***** RECORDS PROVIDED *****
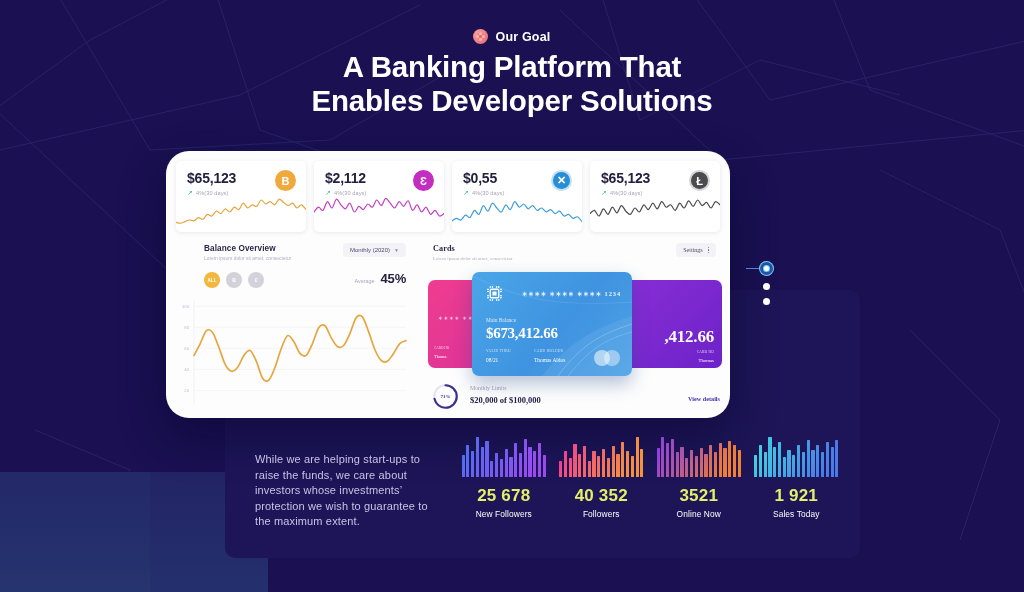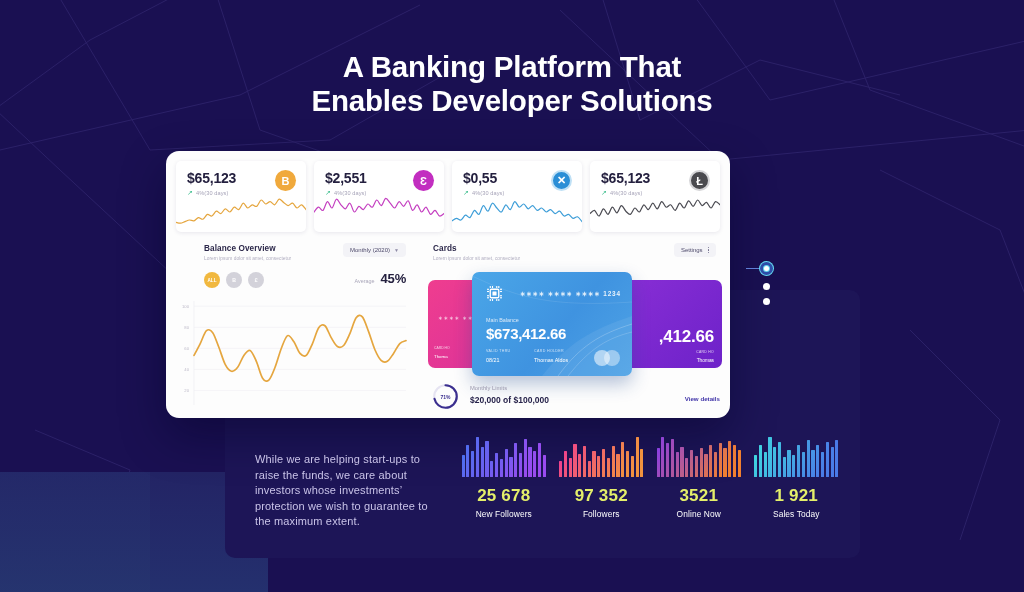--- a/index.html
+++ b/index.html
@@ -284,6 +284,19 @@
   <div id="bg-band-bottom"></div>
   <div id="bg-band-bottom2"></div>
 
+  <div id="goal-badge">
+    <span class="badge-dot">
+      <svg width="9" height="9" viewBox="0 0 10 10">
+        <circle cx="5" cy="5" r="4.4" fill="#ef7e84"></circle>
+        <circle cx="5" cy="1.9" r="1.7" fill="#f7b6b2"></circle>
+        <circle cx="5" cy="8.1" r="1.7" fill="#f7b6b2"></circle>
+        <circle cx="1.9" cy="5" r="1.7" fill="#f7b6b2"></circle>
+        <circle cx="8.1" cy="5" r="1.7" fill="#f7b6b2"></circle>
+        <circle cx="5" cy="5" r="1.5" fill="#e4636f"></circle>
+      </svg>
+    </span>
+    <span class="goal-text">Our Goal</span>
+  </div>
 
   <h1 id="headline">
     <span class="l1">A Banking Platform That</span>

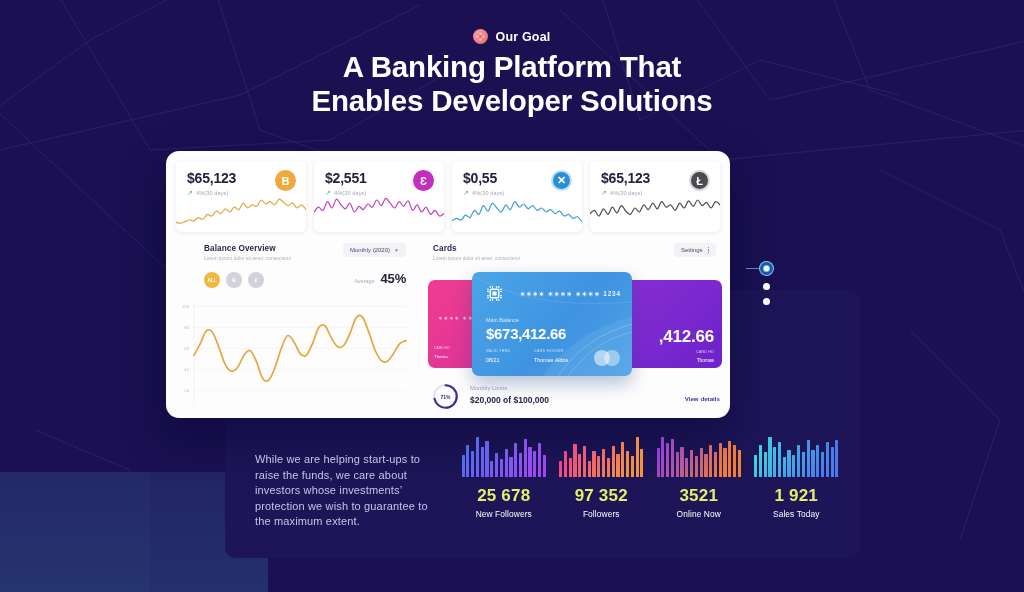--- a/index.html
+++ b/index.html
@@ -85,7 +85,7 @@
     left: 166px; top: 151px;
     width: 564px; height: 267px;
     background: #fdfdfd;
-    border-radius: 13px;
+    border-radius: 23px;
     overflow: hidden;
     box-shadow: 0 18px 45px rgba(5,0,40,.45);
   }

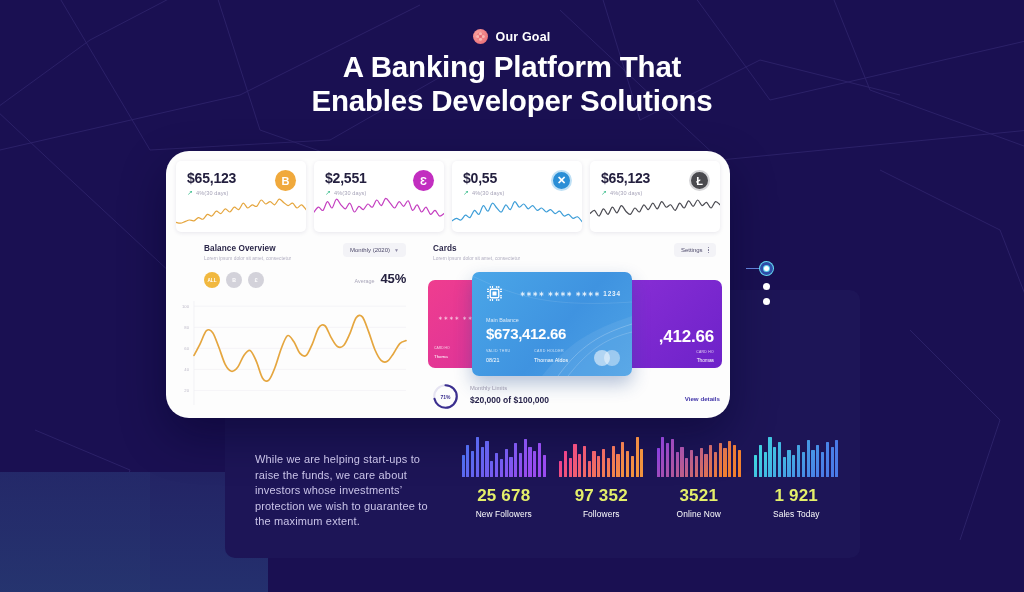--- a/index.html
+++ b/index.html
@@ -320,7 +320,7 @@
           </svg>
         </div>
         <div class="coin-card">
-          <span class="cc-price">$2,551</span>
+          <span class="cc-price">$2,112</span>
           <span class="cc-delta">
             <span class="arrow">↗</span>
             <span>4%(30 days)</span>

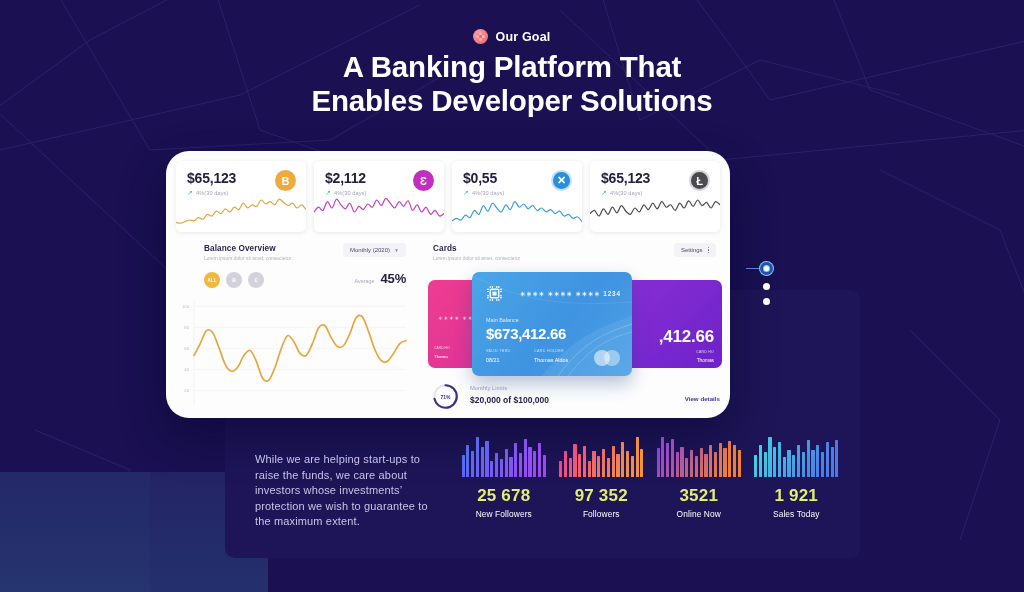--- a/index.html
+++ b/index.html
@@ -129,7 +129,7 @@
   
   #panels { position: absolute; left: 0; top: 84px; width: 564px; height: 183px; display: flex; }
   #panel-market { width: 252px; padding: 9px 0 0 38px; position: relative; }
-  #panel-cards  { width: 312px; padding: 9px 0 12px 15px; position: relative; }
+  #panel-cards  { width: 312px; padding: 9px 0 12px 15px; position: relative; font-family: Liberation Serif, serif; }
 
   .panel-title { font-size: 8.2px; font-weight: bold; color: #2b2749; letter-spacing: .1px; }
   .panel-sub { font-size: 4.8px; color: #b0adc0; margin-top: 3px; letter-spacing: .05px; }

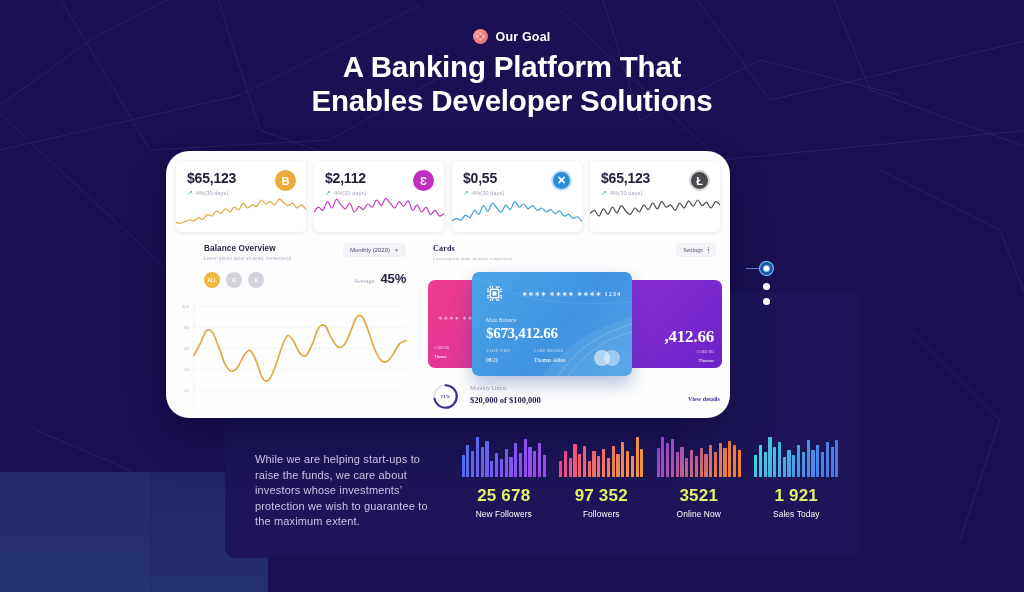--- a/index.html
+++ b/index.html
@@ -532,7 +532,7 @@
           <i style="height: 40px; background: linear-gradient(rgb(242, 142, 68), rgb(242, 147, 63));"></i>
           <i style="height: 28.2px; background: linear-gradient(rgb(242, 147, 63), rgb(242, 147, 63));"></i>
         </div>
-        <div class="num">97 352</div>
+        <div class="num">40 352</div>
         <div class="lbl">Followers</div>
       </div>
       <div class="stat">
*****
● WHAT THE TASK ASKS: Starting with the line that contains "-532,7 +532,7 @@", restate every line up to and including the last one above, exactly.

● SOLUTION FOR THIS TASK:
@@ -532,7 +532,7 @@
           <i style="height: 40px; background: linear-gradient(rgb(242, 142, 68), rgb(242, 147, 63));"></i>
           <i style="height: 28.2px; background: linear-gradient(rgb(242, 147, 63), rgb(242, 147, 63));"></i>
         </div>
-        <div class="num">97 352</div>
+        <div class="num">40 352</div>
         <div class="lbl">Followers</div>
       </div>
       <div class="stat">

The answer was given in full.